Government scientists ignored their own findings on ‘low’ coronavirus infection rates – and ordered pubs and restaurants to close anyway, critics have claimed.

An advisory paper on the importance of ventilation in reducing the risk of infection in enclosed spaces was published in September.

It looked in particular at “aerosol transmission”, infections due to virus particles contained in tiny droplets of water that are carried a distance in the air when exhaled.

The paper, by experts at the Scientific Advisory Group for Emergencies’ Environmental and Monitoring Group (SAGE-EMG), found there was “currently no evidence” for infecting someone more than two metres away from the spreader in well ventilated spaces.
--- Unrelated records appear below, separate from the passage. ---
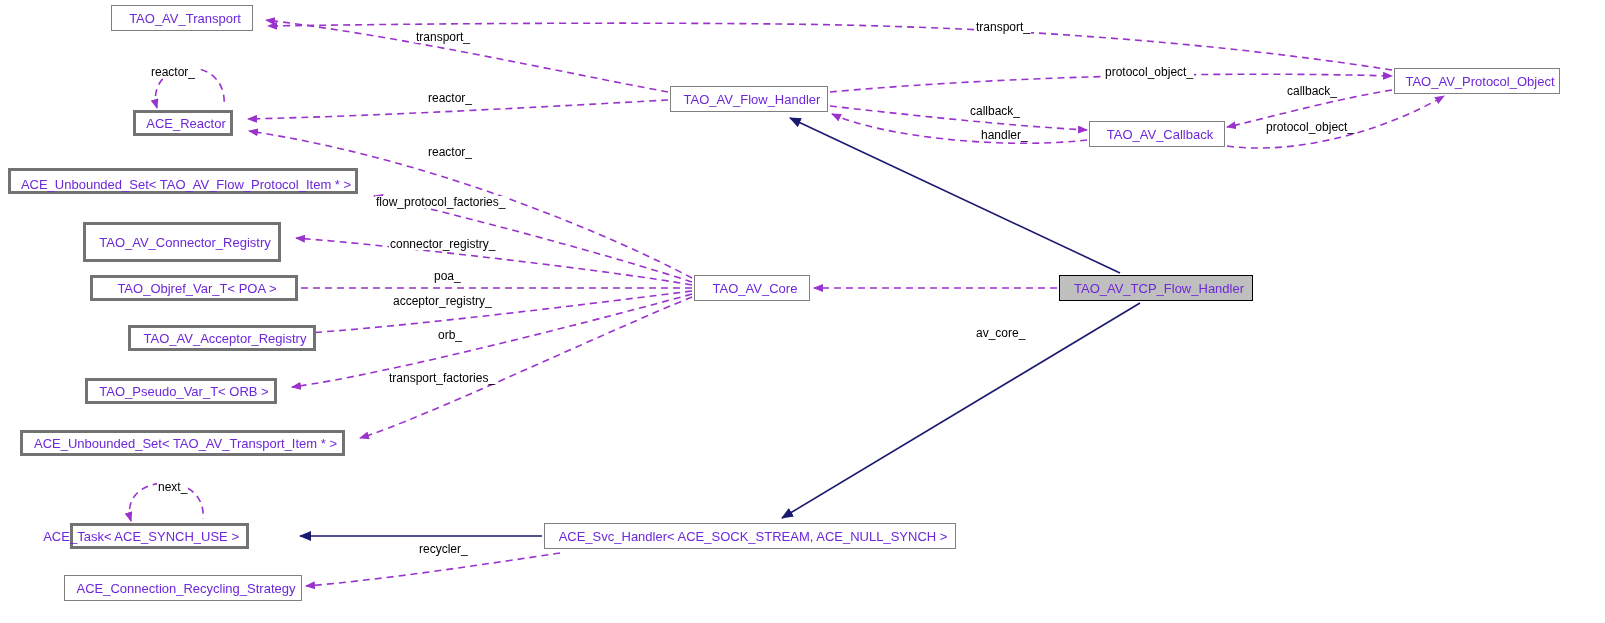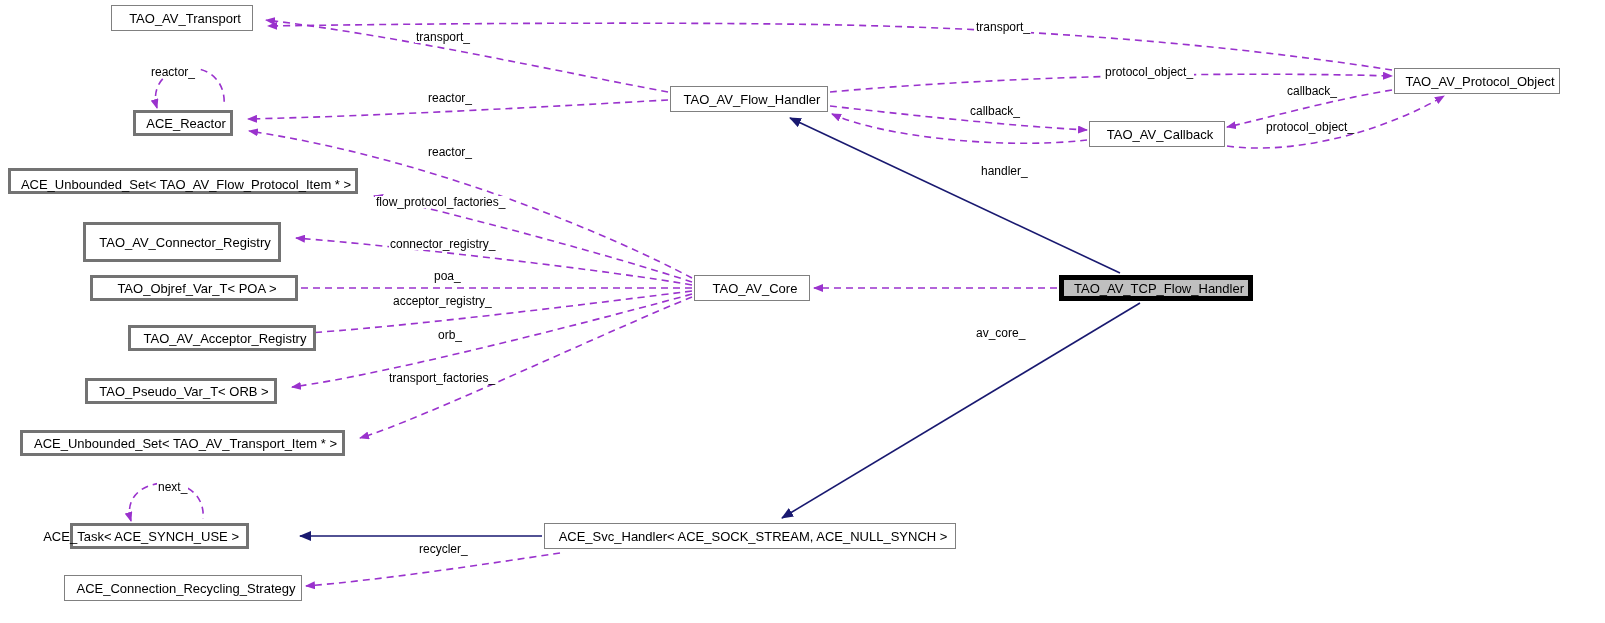--- a/index.html
+++ b/index.html
@@ -31,7 +31,7 @@
     white-space: nowrap;
     font-size: 13px;
     line-height: 1;
-    color: #000000;
+    color: #6d28d9;
     background: #ffffff;
     border: 1px solid #808080;
     z-index: 5;

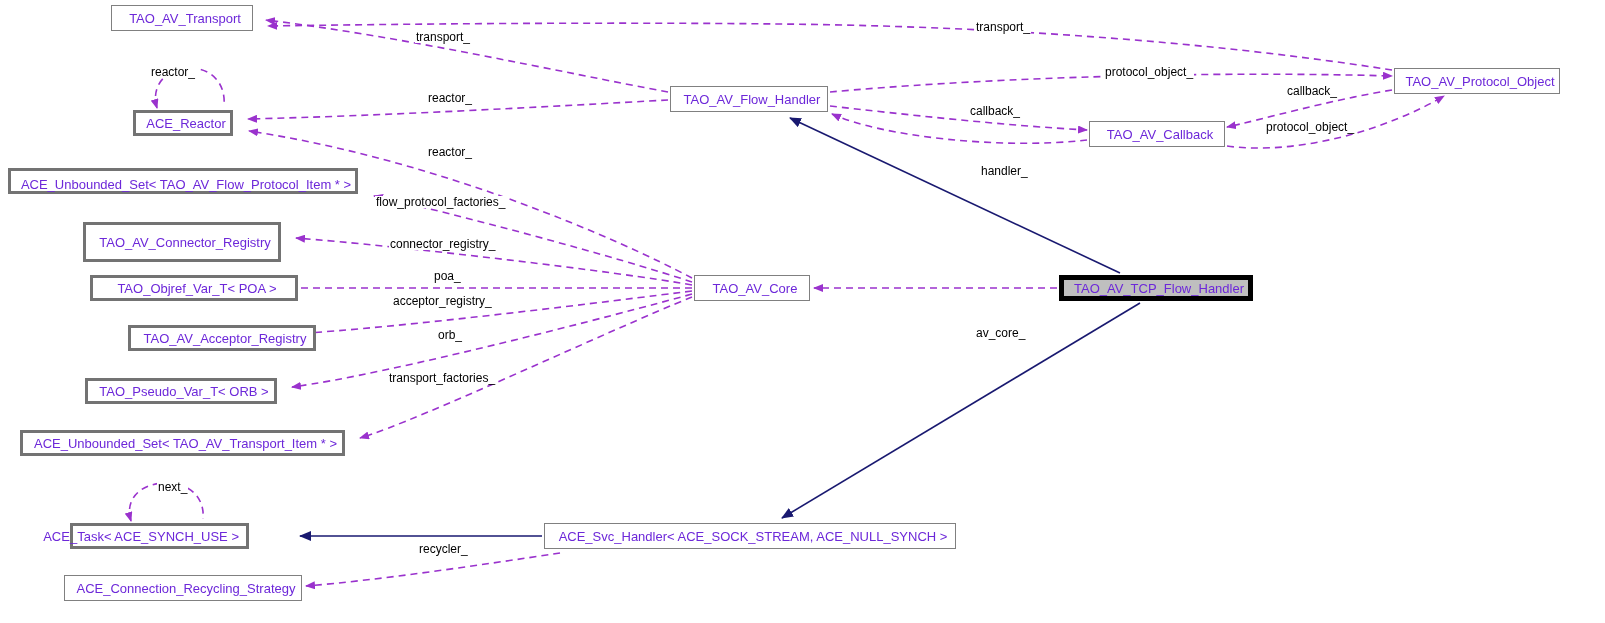--- a/index.html
+++ b/index.html
@@ -206,7 +206,7 @@
   <div class="edge-label" style="left:975px; top:21px;">transport_</div>
   <div class="edge-label" style="left:1104px; top:66px;">protocol_object_</div>
   <div class="edge-label" style="left:969px; top:105px;">callback_</div>
-  <div class="edge-label" style="left:980px; top:129px;margin-top:36px;">handler_</div>
+  <div class="edge-label" style="left:980px; top:129px;">handler_</div>
   <div class="edge-label" style="left:1286px; top:85px;">callback_</div>
   <div class="edge-label" style="left:1265px; top:121px;">protocol_object_</div>
   <div class="edge-label" style="left:975px; top:279px;margin-top:48px;">av_core_</div>

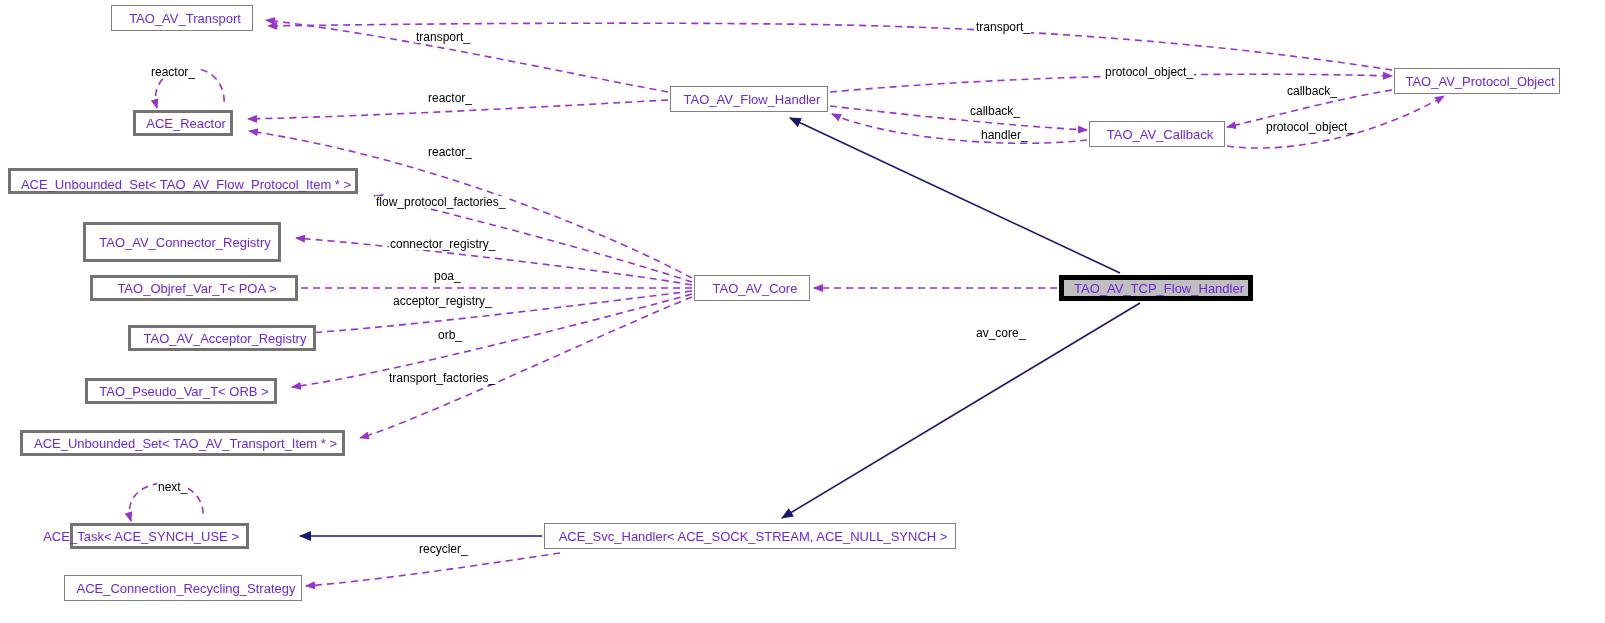--- a/index.html
+++ b/index.html
@@ -42,7 +42,7 @@
   }
   .node.highlight {
     background: #bfbfbf;
-    border: 5px solid #000000;
+    border: 1px solid #000000;
     text-align: right;
   }
   .node-label {

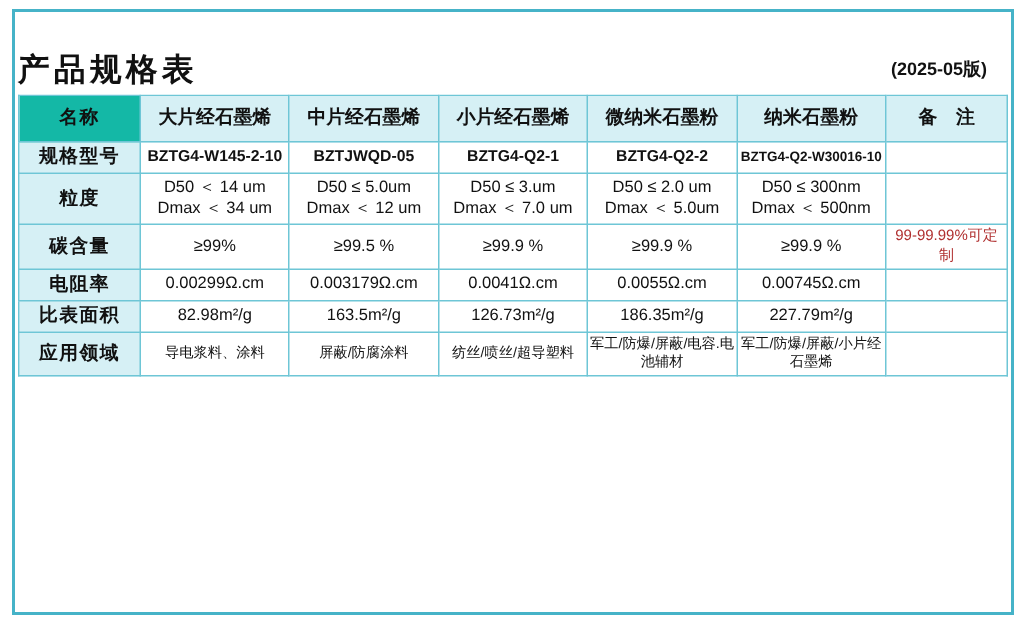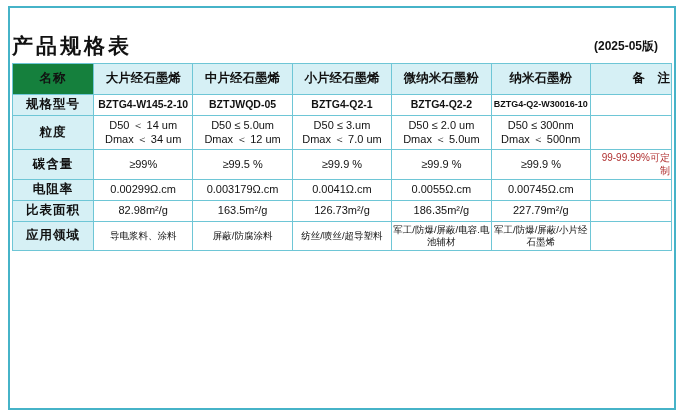--- a/index.html
+++ b/index.html
@@ -79,7 +79,7 @@
     height:26px;
   }
   .hdr td.label{
-    background:#15803d;
+    background:#14b8a6;
   }
   .two-line{
     display:block;

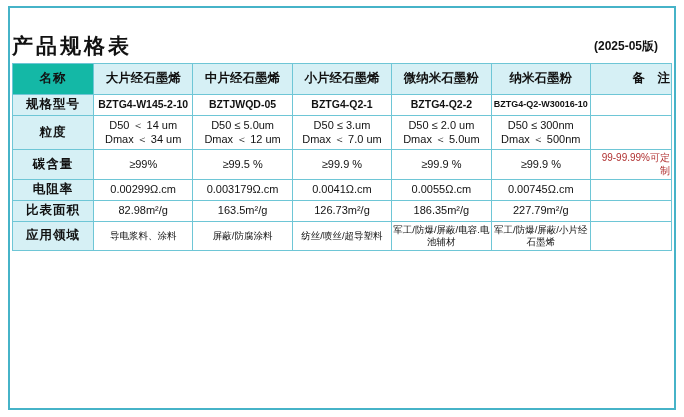--- a/index.html
+++ b/index.html
@@ -70,7 +70,6 @@
   td.remark{
     width:78px;
     font-size:10px;
-    text-align:right;
   }
   .hdr td{
     background:#d6f0f5;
It added: “In most settings the risk of aerosol transmission is likely to be low if the ventilation rate achieves current design standards. For most workplaces and public environments, this equates to a flow rate [of air] of 8-10 litres per second per person.”

Building regulations going back to 2005 state that enclosed public places, which include pubs and restaurants, must have ventilation systems that provide an air flow rate of at least 10 litres per second.

Hugh Osmond, founder of Punch Taverns, who now runs the Coppa Club at Tower Bridge in London, last night argued that the SAGE-EMG paper meant restaurants “by nature of their ventilation would qualify as safe”.

He added: “Every restaurant that has used a reputable ventilation company will have a system installed that delivers 10 litres per person per second.”

Osmond, who studied medicine, said restaurants and pubs had been castigated as potential “super-spreader” hubs, due mainly to the potential risk of aerosol transmission, “but this would appear to be contradicted by SAGE’s own paper”.

A government spokesman said last night: “Unfortunately we know that the virus spreads readily in any indoor environment where members of different households or support bubbles spend time together. These restrictions do not single out restaurants and pubs but apply to a wide range of settings where the risk of transmission is high.”